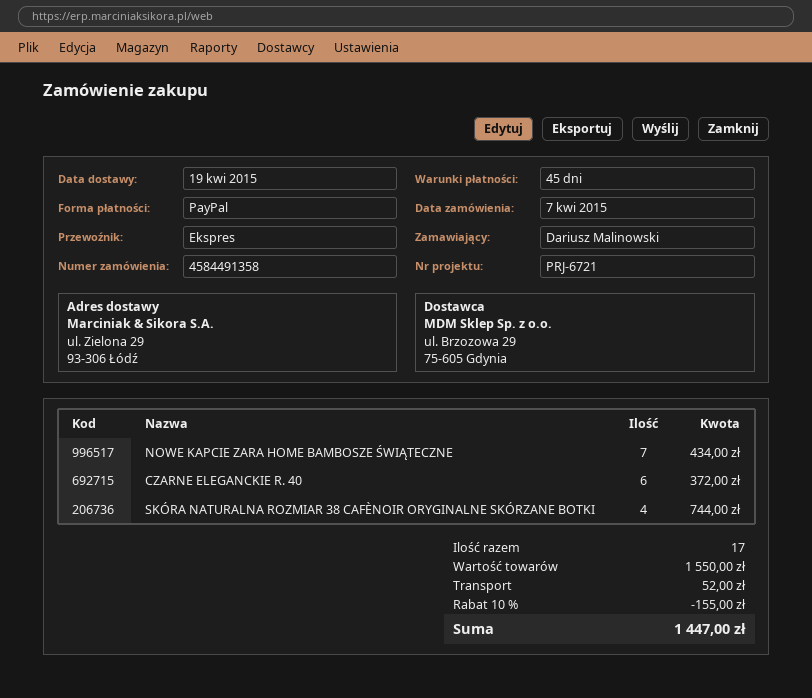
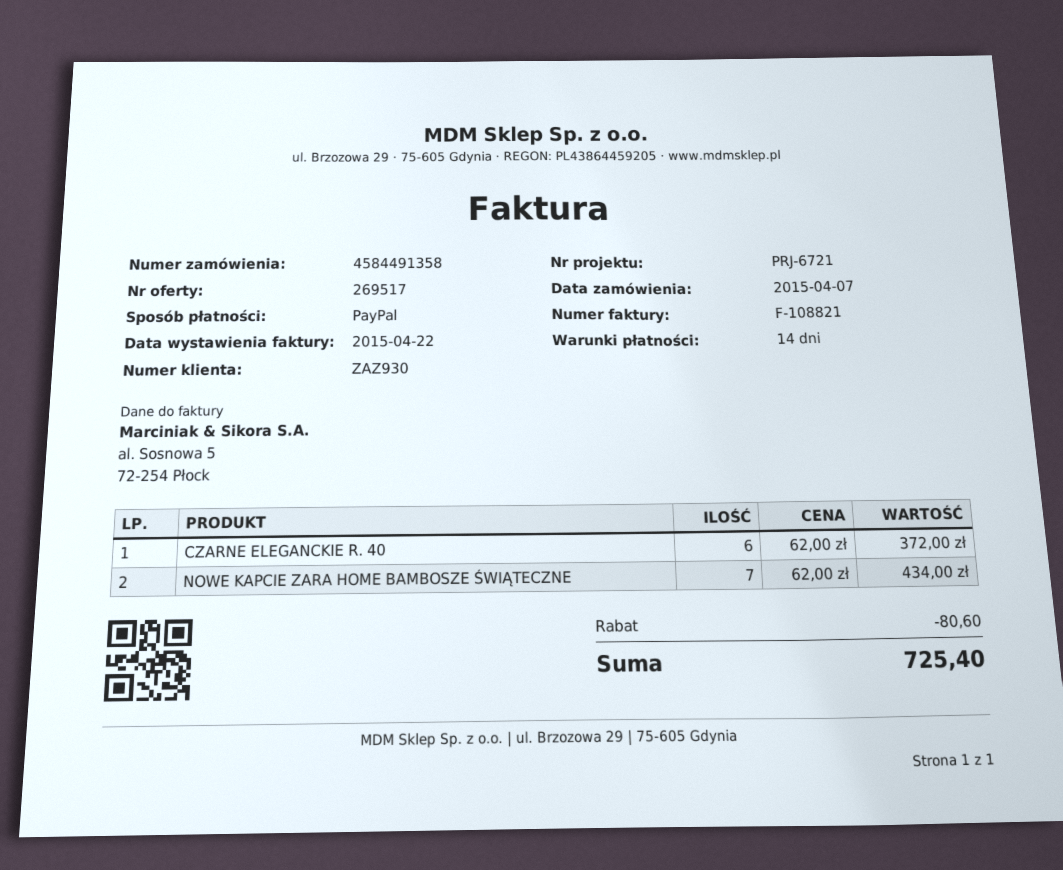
payment terms: 45 days -> 14 days
SKÓRA NATURALNA ROZMIAR 38 CAFÈNOIR ORYGINALNE SKÓRZANE BOTKI: 4 for 744.00 -> none
discount: 155.00 -> 80.60
shipping: 52.00 -> none
total: 1447.00 -> 725.40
━━━
To do.
Write out again, exactly as they appear above, the lines from the one containing "SKÓRA NATURALNA ROZMIAR" to the final line, and only those.

Written solution.
SKÓRA NATURALNA ROZMIAR 38 CAFÈNOIR ORYGINALNE SKÓRZANE BOTKI: 4 for 744.00 -> none
discount: 155.00 -> 80.60
shipping: 52.00 -> none
total: 1447.00 -> 725.40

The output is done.